What is being asked: Write out the full set of records exactly. Any pictures in them do not belong in the copy.

Provided records:
================

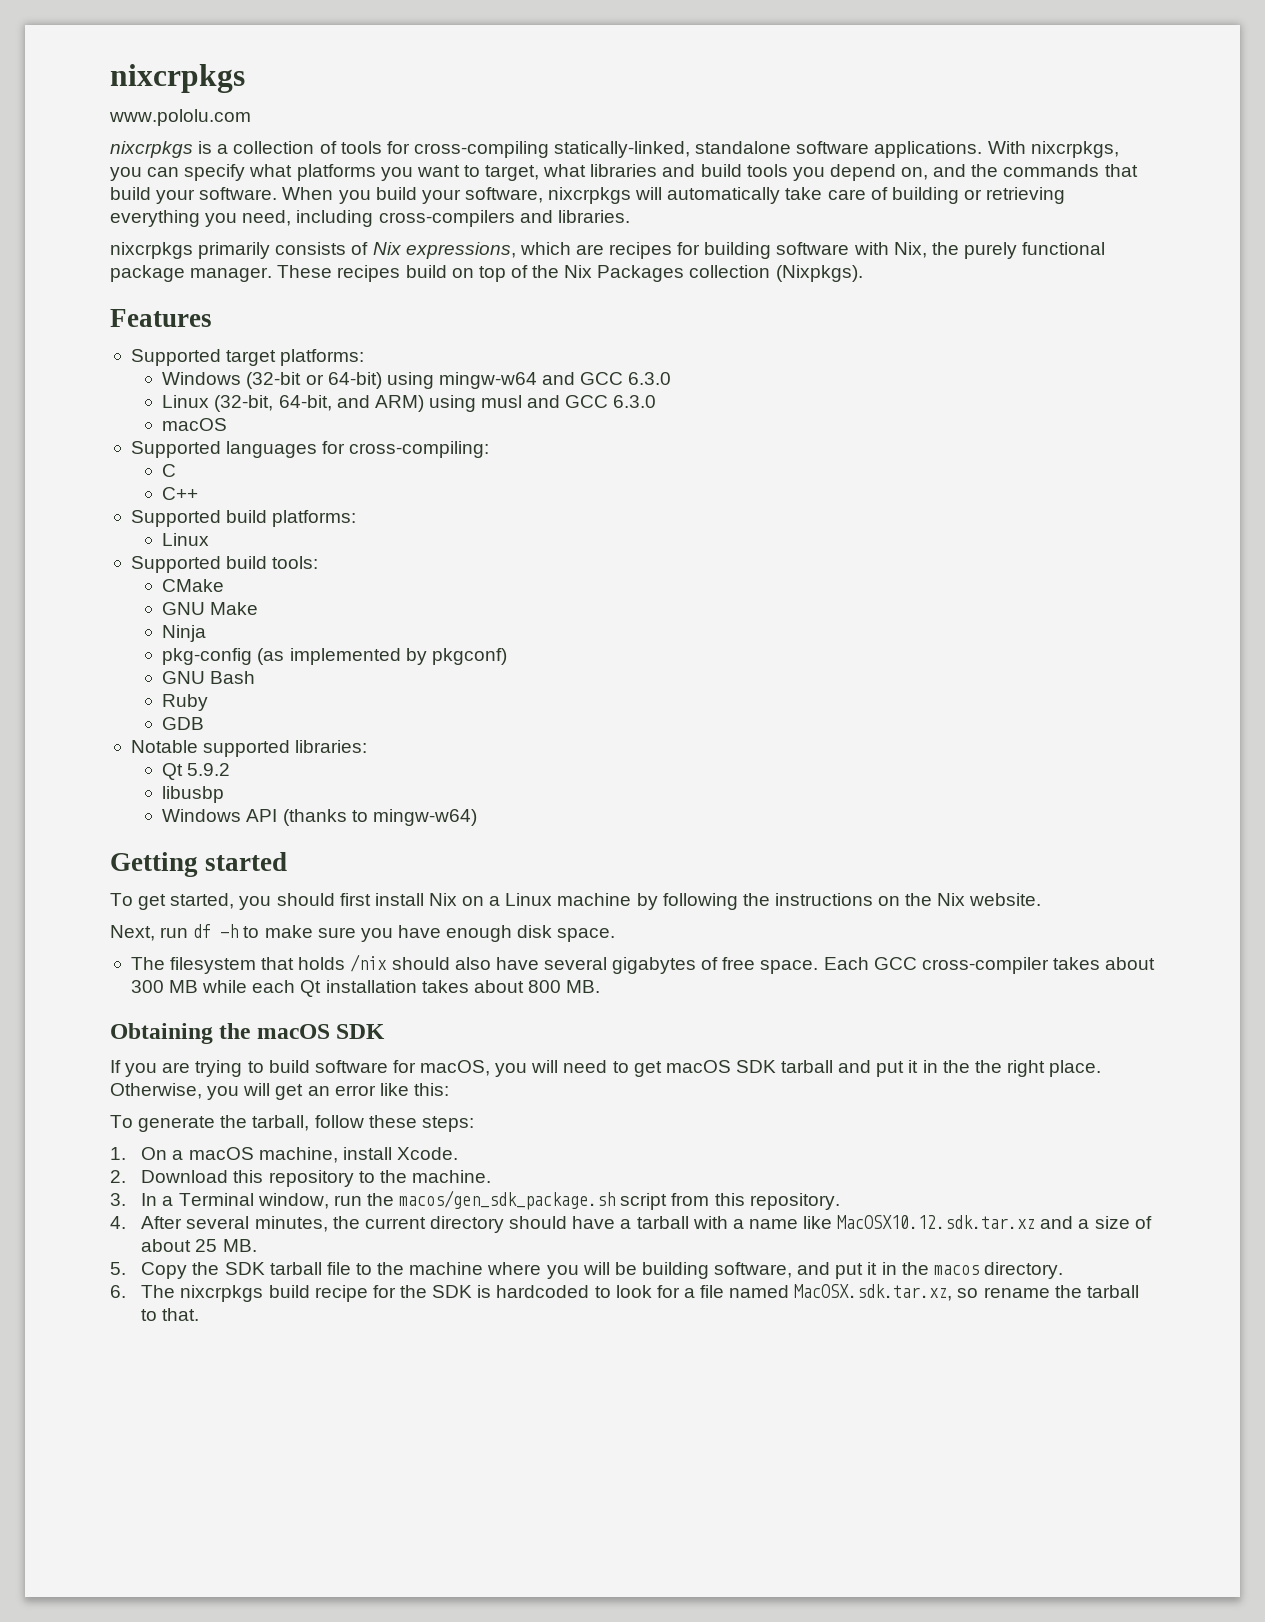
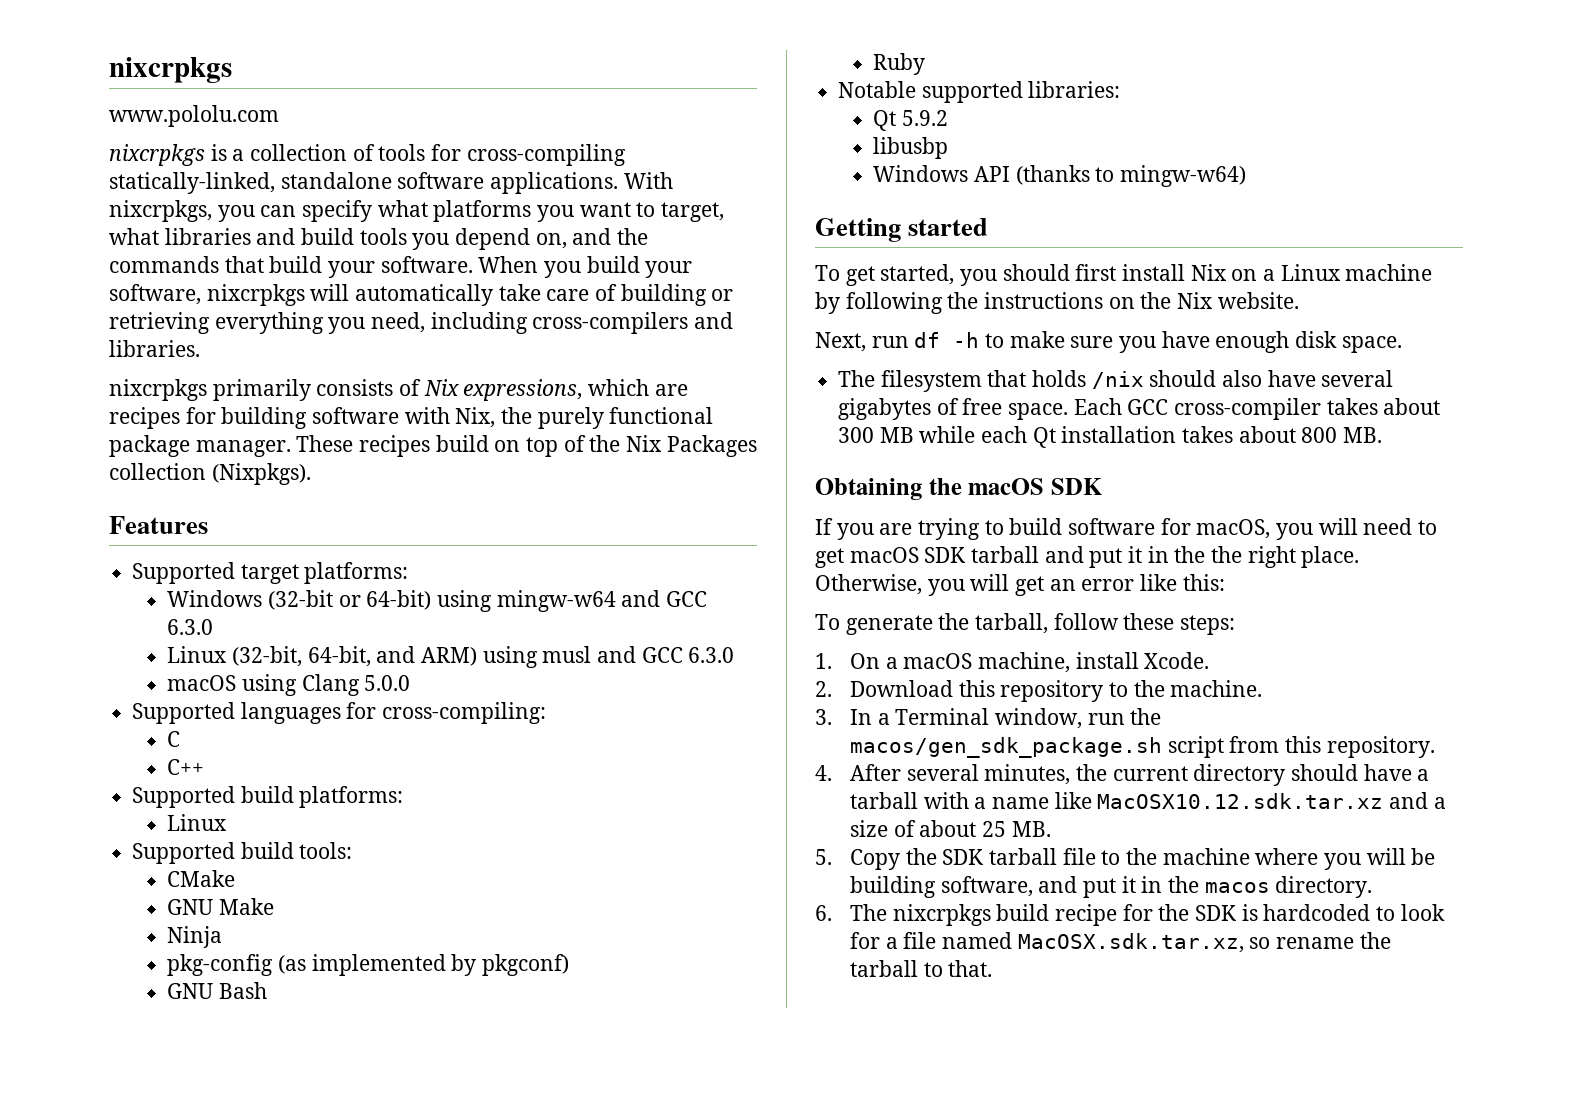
(228, 424) none -> [241,674,411,696] using Clang 5.0.0
[162,717,205,730] // GDB -> (926, 64) none

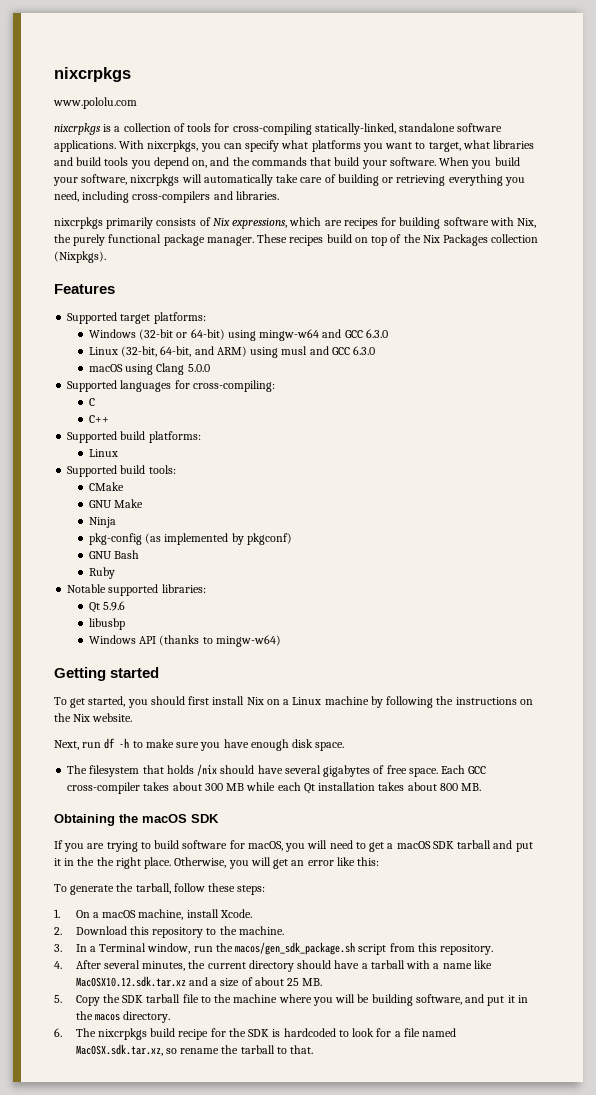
[901,110,948,126] 5.9.2 -> [103,601,126,611] 5.9.6
[1222,370,1263,387] also -> (255, 769) none
(844, 558) none -> [387,843,394,849] a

================

Task response:
(228, 424) none -> [241,674,411,696] using Clang 5.0.0
[162,717,205,730] // GDB -> (926, 64) none

[901,110,948,126] 5.9.2 -> [103,601,126,611] 5.9.6
[1222,370,1263,387] also -> (255, 769) none
(844, 558) none -> [387,843,394,849] a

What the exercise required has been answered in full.